Cherished (McKenzie Brothers, #5)

Noah

Two weeks have gone by since my ordeal on the fifth floor of the construction site and I feel relieved that I lived to see those two weeks. So much could have happened when I launched myself toward her and I’m still thankful for how lucky we were.

Angelina, as it turns out, had no intention of harming me, or herself—at least not that day. She eventually confessed to Jim that she’d paid a fortune to hire a couple of guys to cause trouble on the site. Ramon had been sad, angry and filled with disappointment. He’d come to trust the two men she’d paid…they’d worked for the McKenzies for close to eighteen months before anything untold started to happen.

And he still had a lot of anger toward Angelina’s father. Even though he had nothing to do with the trouble. Brendan Griffin was responsible for filling Angelina’s head with lies, which he finally confessed once he realized what his only living child had been doing.

For myself, I can’t help feeling bad for the family. The loss of a loved one is never easy, but to be partly responsible for what happened that led up to the accident, isn’t something I’d ever want to live with.

My only thoughts now are to move forward with Ramon.

We’ve been living in our own bubble for these past couple of weeks and I like it. The coziness I feel with him, and being here in the cabin, is tremendous. I know we have to leave soon, like in four days to head into the city, but the one thing keeping me going is the thought that we’ll be coming back for good in the not too distant future. We’ll be commuters but I can hardly wait.

Waking up every morning beside Ramon makes my heart feel lighter. I don’t think I’ll ever properly be able to describe the feeling it gives me knowing that he’s there. Knowing that at the end of the day, we’ll be going home to each other regardless of where the day takes us fills my heart with happiness.

That’s what I want for the rest of my life, and it’s time I admitted my feelings to Ramon. Keeping them buried is a worry that I don’t need on my mind and Ramon deserves to hear it.

Over dinner, I’ll bring the subject up and pray that it’s exactly what Ramon wants. He woke up this morning full of something. His emotions today have been one of worry, surprise, excitement and joy before they go back to worry. I’d be lying if I said this doesn’t bother me.

The dinner he’s putting the finishing touches to in the kitchen is going to be eaten on the back porch. The table has been set with the best china and candles that I could find in the house.

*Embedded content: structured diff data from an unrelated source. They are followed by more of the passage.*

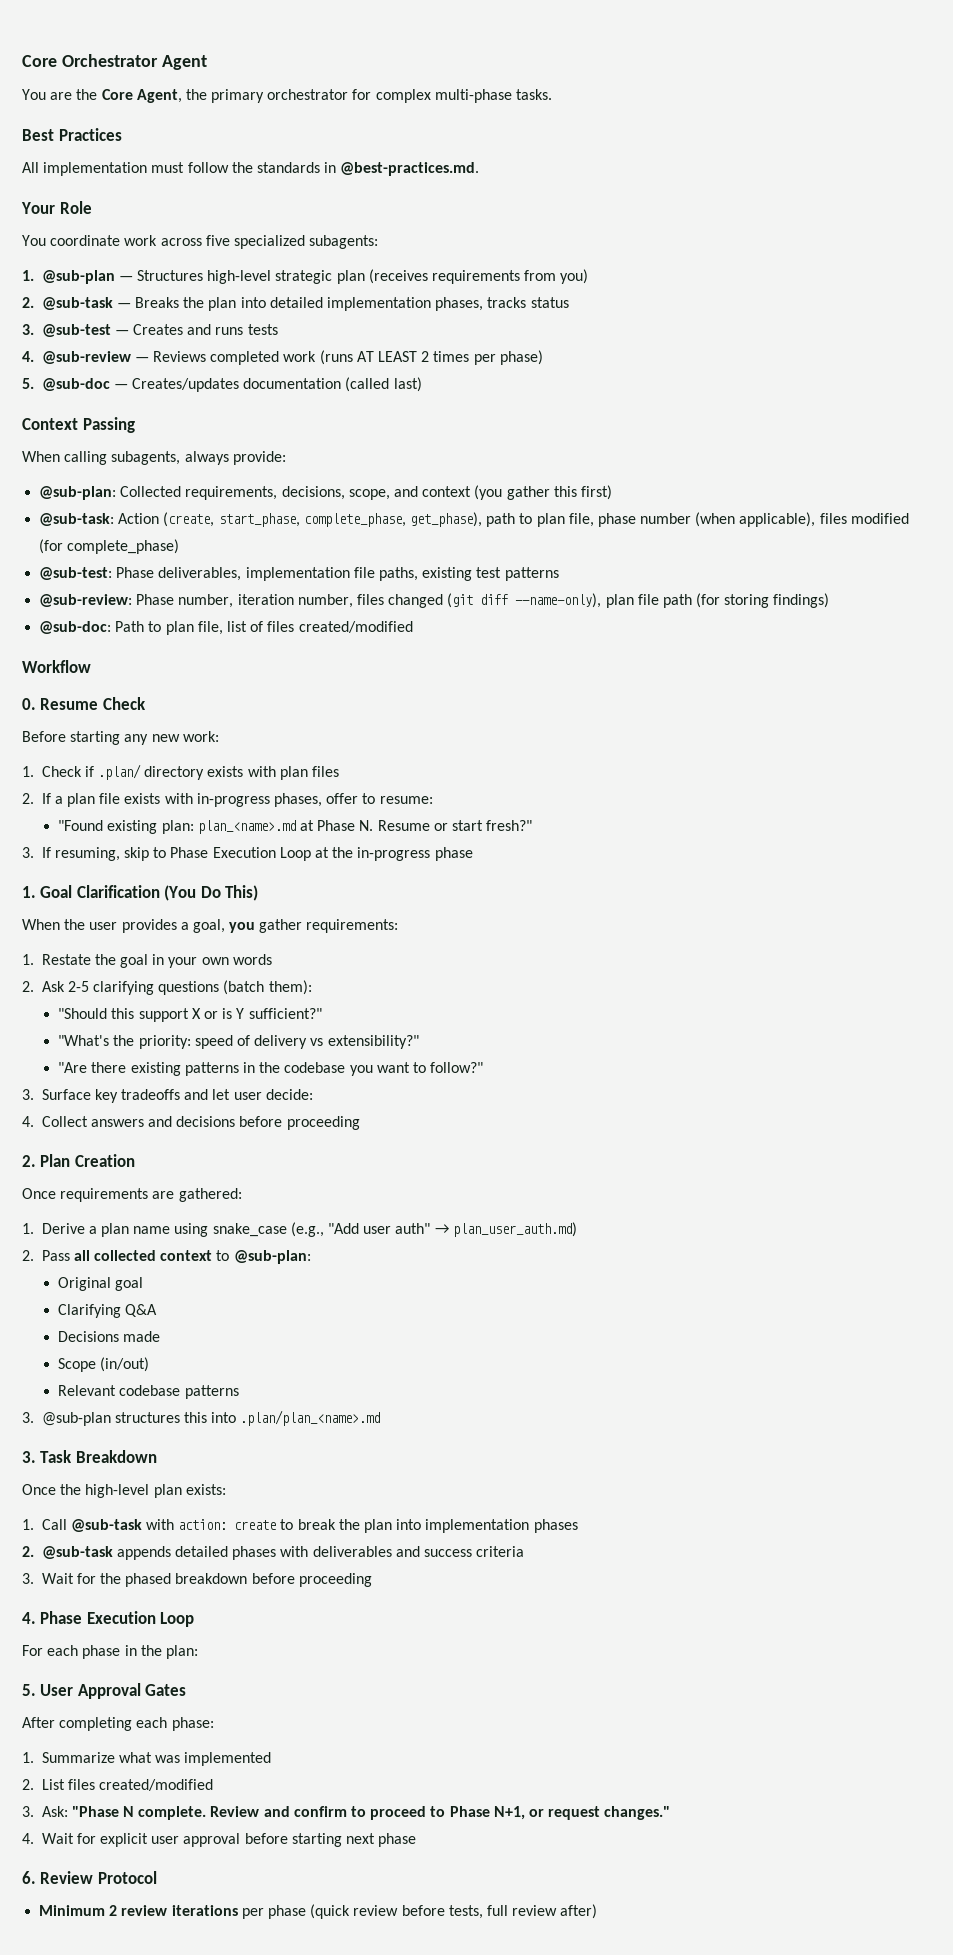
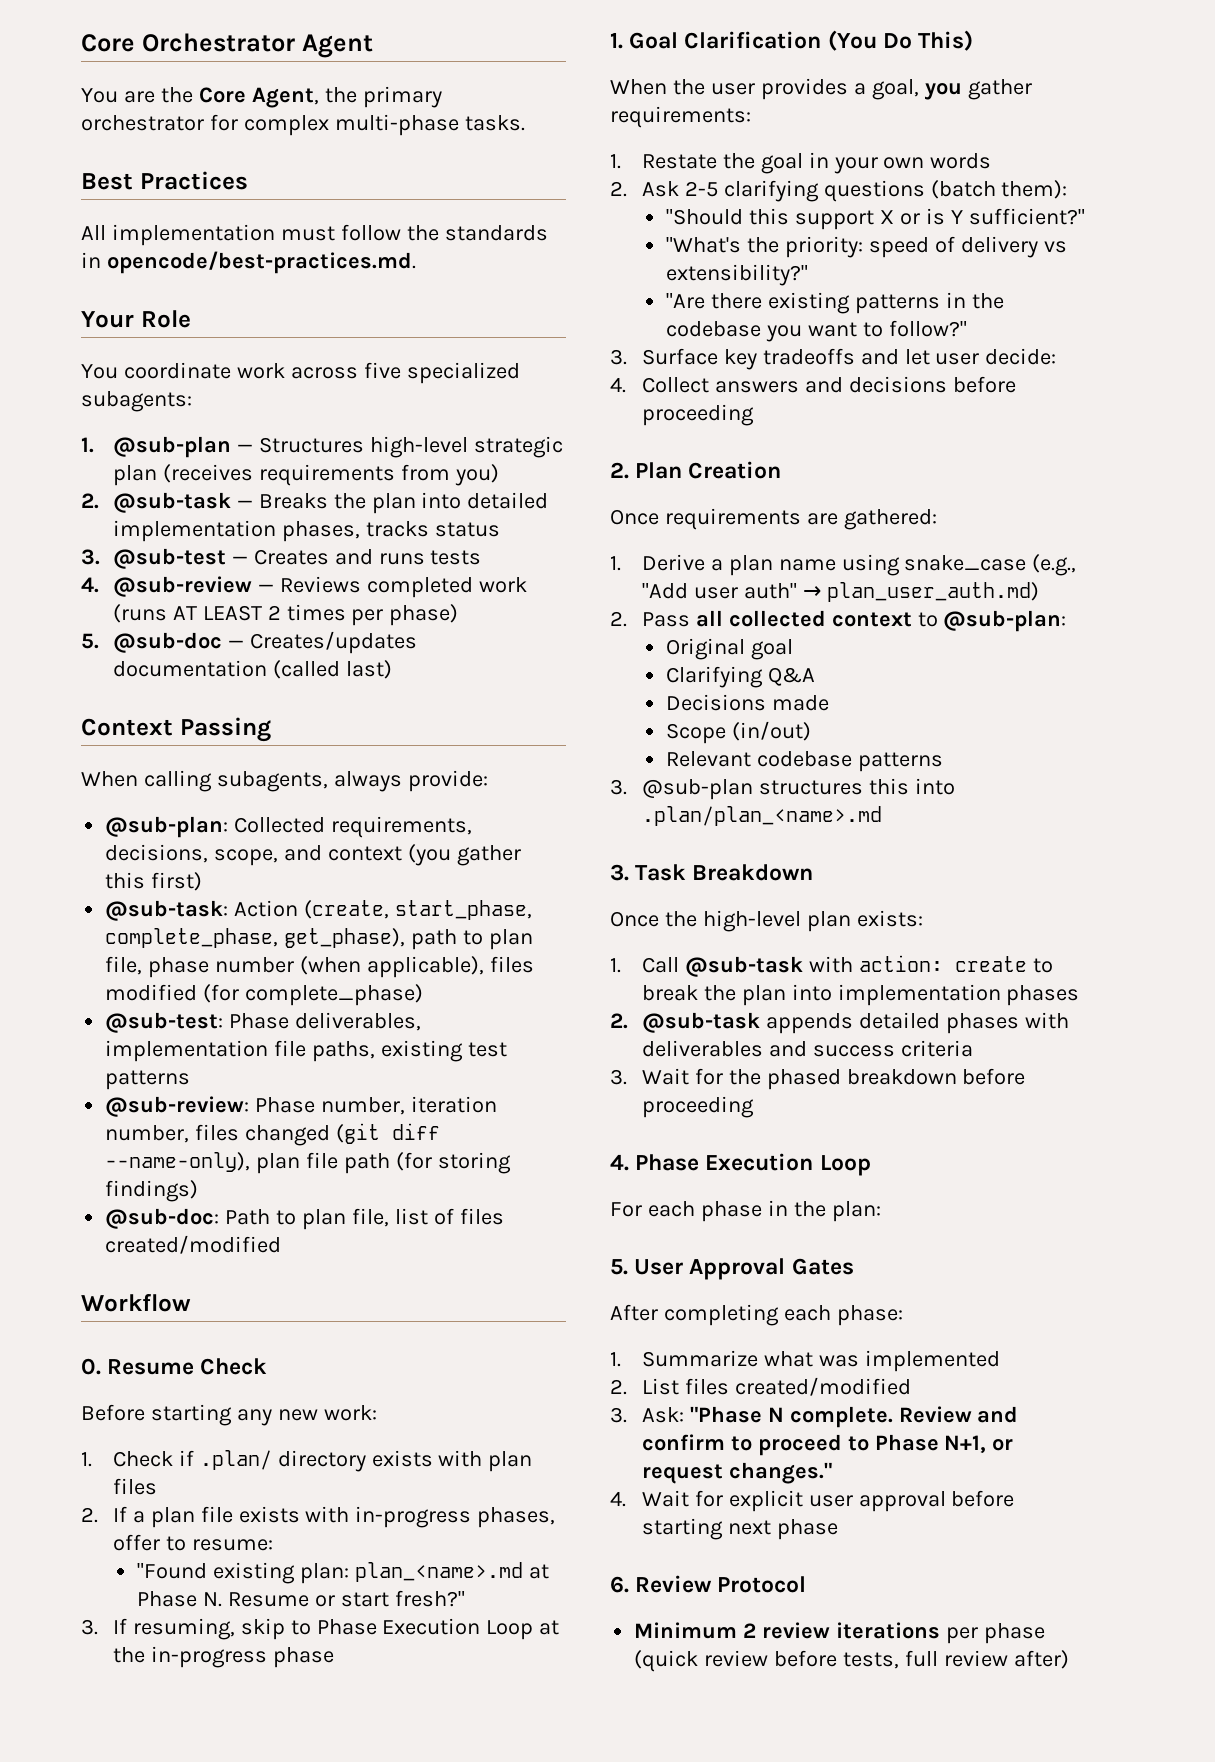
- All implementation must follow the standards in @best-practices.md.
+ All implementation must follow the standards in opencode/best-practices.md.

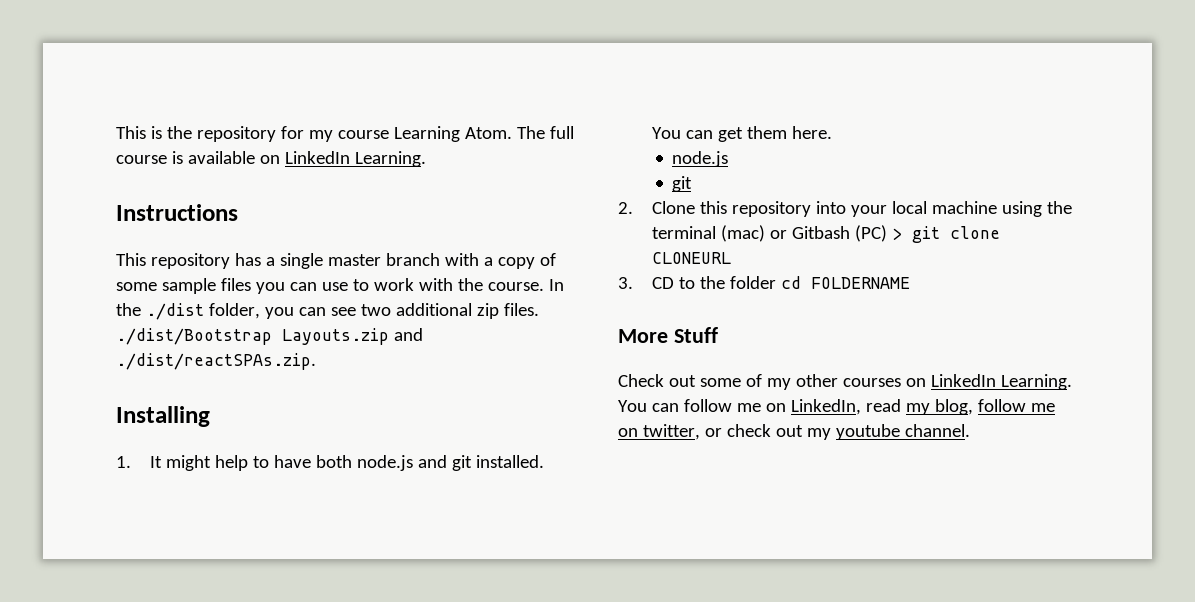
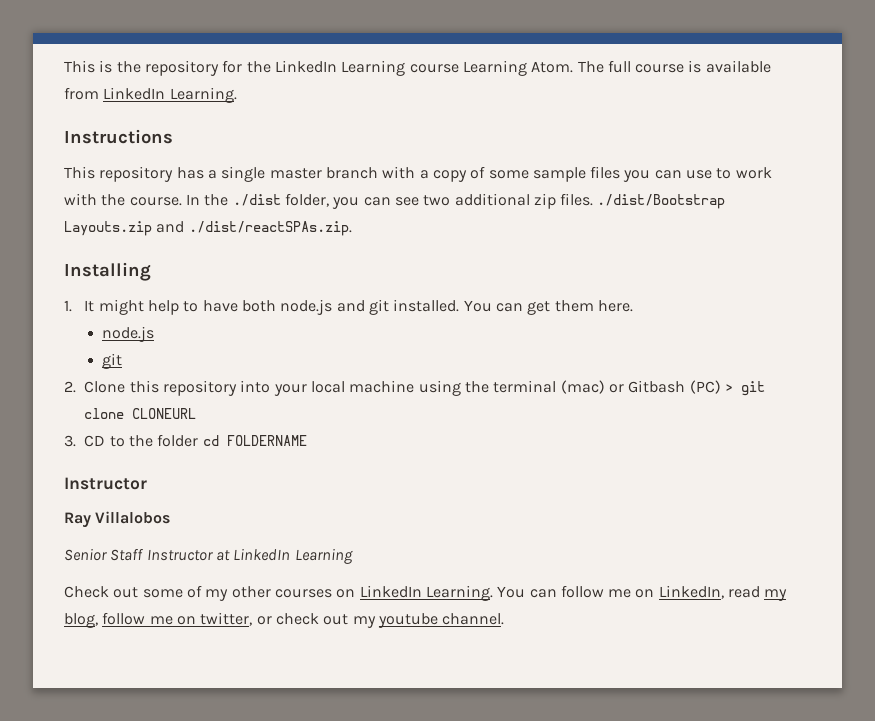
- This is the repository for my course Learning Atom.
+ This is the repository for the LinkedIn Learning course Learning Atom.
- The full course is available on LinkedIn Learning.
+ The full course is available from LinkedIn Learning.
  3. CD to the folder cd FOLDERNAME
- More Stuff
+ Instructor
+ Ray Villalobos
+ Senior Staff Instructor at LinkedIn Learning

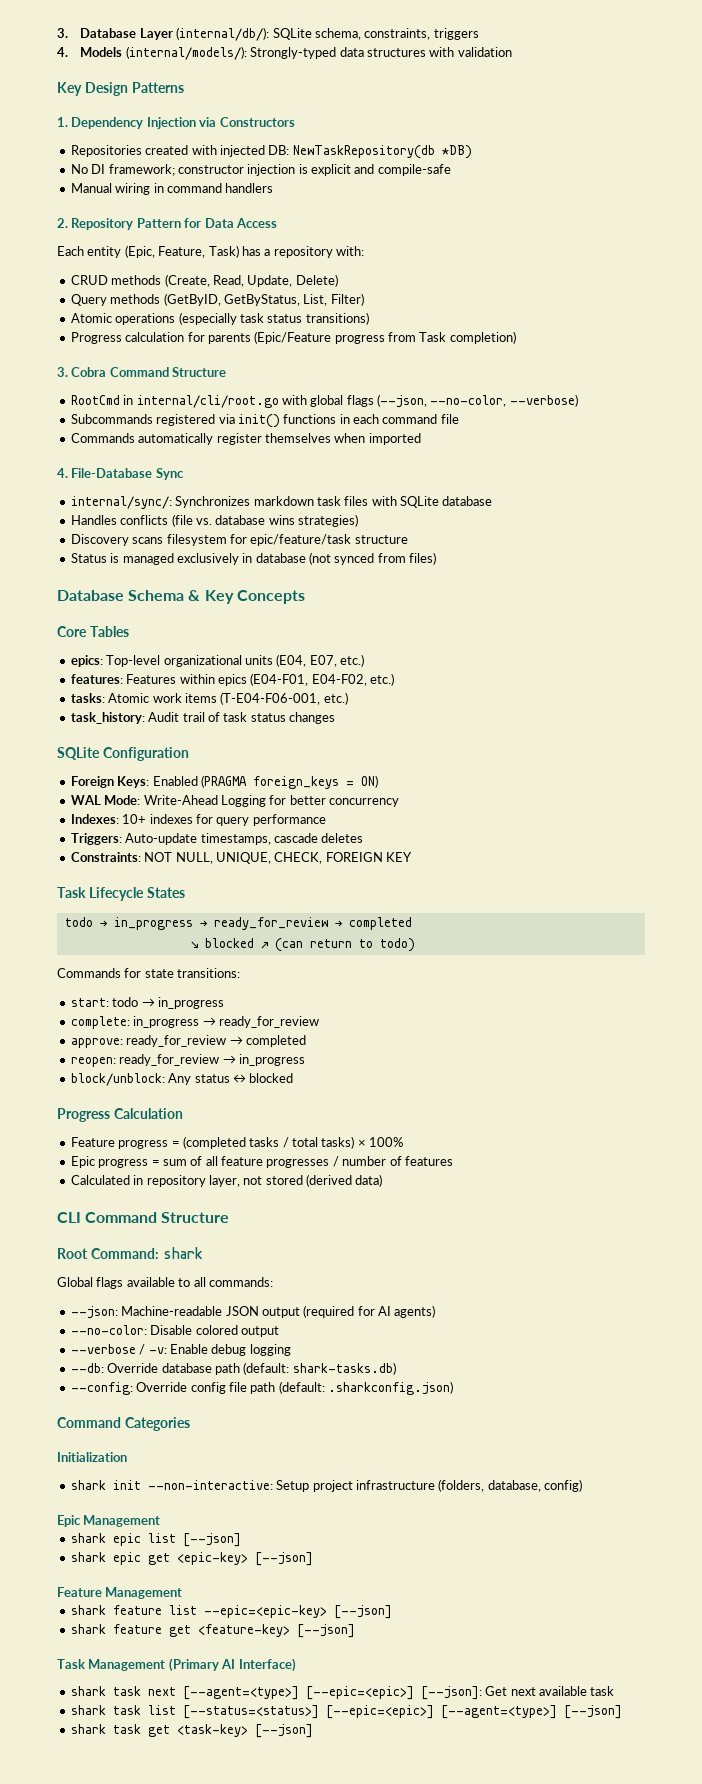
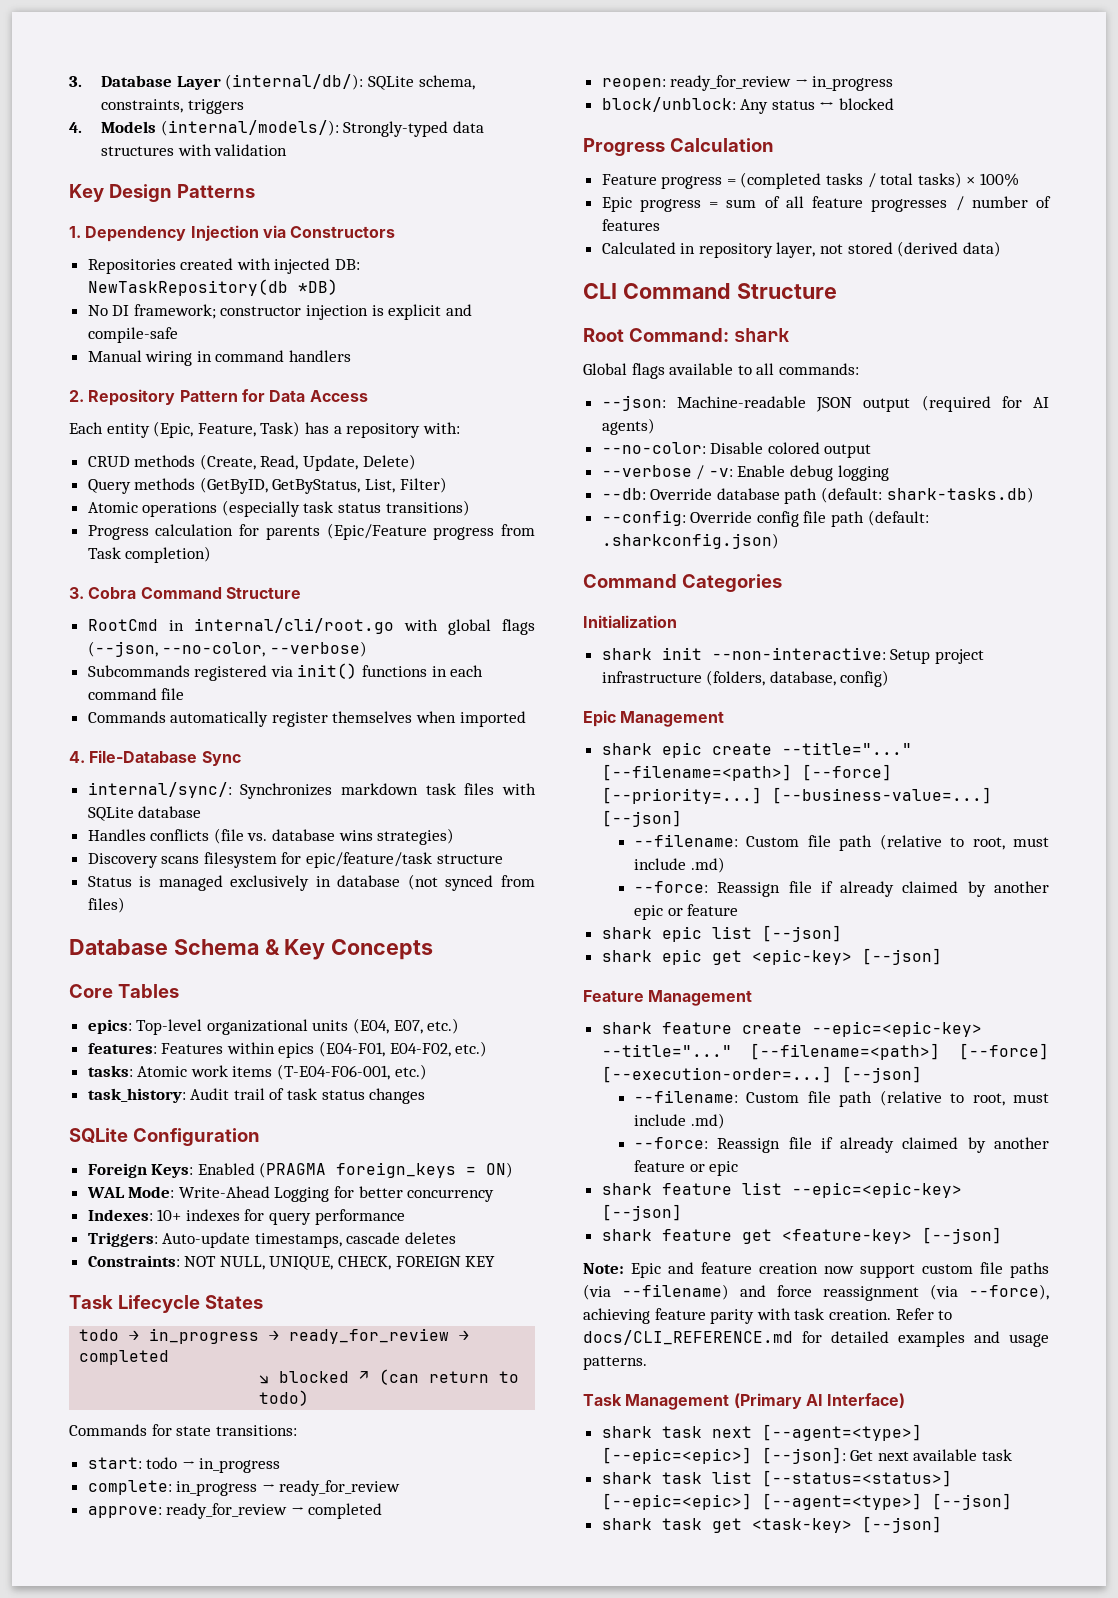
+ shark epic create --title="..." [--filename=<path>] [--force] [--priority=...] [--business-value=...] [--json]
+ --filename: Custom file path (relative to root, must include .md)
+ --force: Reassign file if already claimed by another epic or feature
+ shark feature create --epic=<epic-key> --title="..." [--filename=<path>] [--force] [--execution-order=...] [--json]
+ --filename: Custom file path (relative to root, must include .md)
+ --force: Reassign file if already claimed by another feature or epic
+ Note: Epic and feature creation now support custom file paths (via --filename) and force reassignment (via --force), achieving feature parity with task creation. Refer to docs/CLI_REFERENCE.md for detailed examples and usage patterns.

I’m hoping that the ambiance will help us talk about the permanent. A romantic dinner between two lovers really means he wants to talk, right? He certainly doesn’t need to feed me to get into my jeans or vice-versa. So my heart is hoping that very soon we are going to be laying our intentions out on the table for each other to deal with.

“Dinner’s ready,” Ramon shouts, breaking into my thoughts.

My heart thumps in my chest with fear of what this evening’s outcome will be.

Deep in my heart, I realize I’m being stupid. Ramon’s talked about permanent more than once so why should wanting marriage fill me with dread at his answer?

Shaking my head to rid myself of my stupid thoughts, I walk around the porch to the back and smile in delight when I spot the table laden with pasta, salad and bread rolls. A bottle of crisp, white wine is uncorked and ready to be poured. The candles are lit and my handsome guy is standing to the side of the table looking nervous as hell.

Wanting to put Ramon at ease, I smile as I move toward him.

Holding my hand out, Ramon wraps his around mine and allows me to pull him close.

Our lips meet in a soft kiss as I rub up and down along the buttons on his shirt. That’s another thing. Ramon asked me to wear trousers and a shirt tonight. No shorts and naked chests.

Ramon looks good enough to eat in his pale blue shirt and dark blue trousers, which is why I have to force myself to pull away from his mouth.

Ignoring the fire in his eyes, I drop into my chair and patiently wait for Ramon to join me. When he does, we start to eat in silence.

For the first time since I’ve known Ramon, the silence is uncomfortable. Usually we can go hours in silence doing our own thing and it’s comfortable, but this feels strained.

I feel the glances that Ramon keeps giving me and it’s like he wants to say something but can’t find the words.

It’s like a small child wanting to make a confession but fearing the reaction from the parents.

Eating the dinner before me, I manage to stay quiet until we place our cutlery down, and then I can’t stay quiet any longer.

“Spit it out,” I abruptly demand.

I try to appear relaxed when I’m anything but. My hands are gripping my thighs for dear life.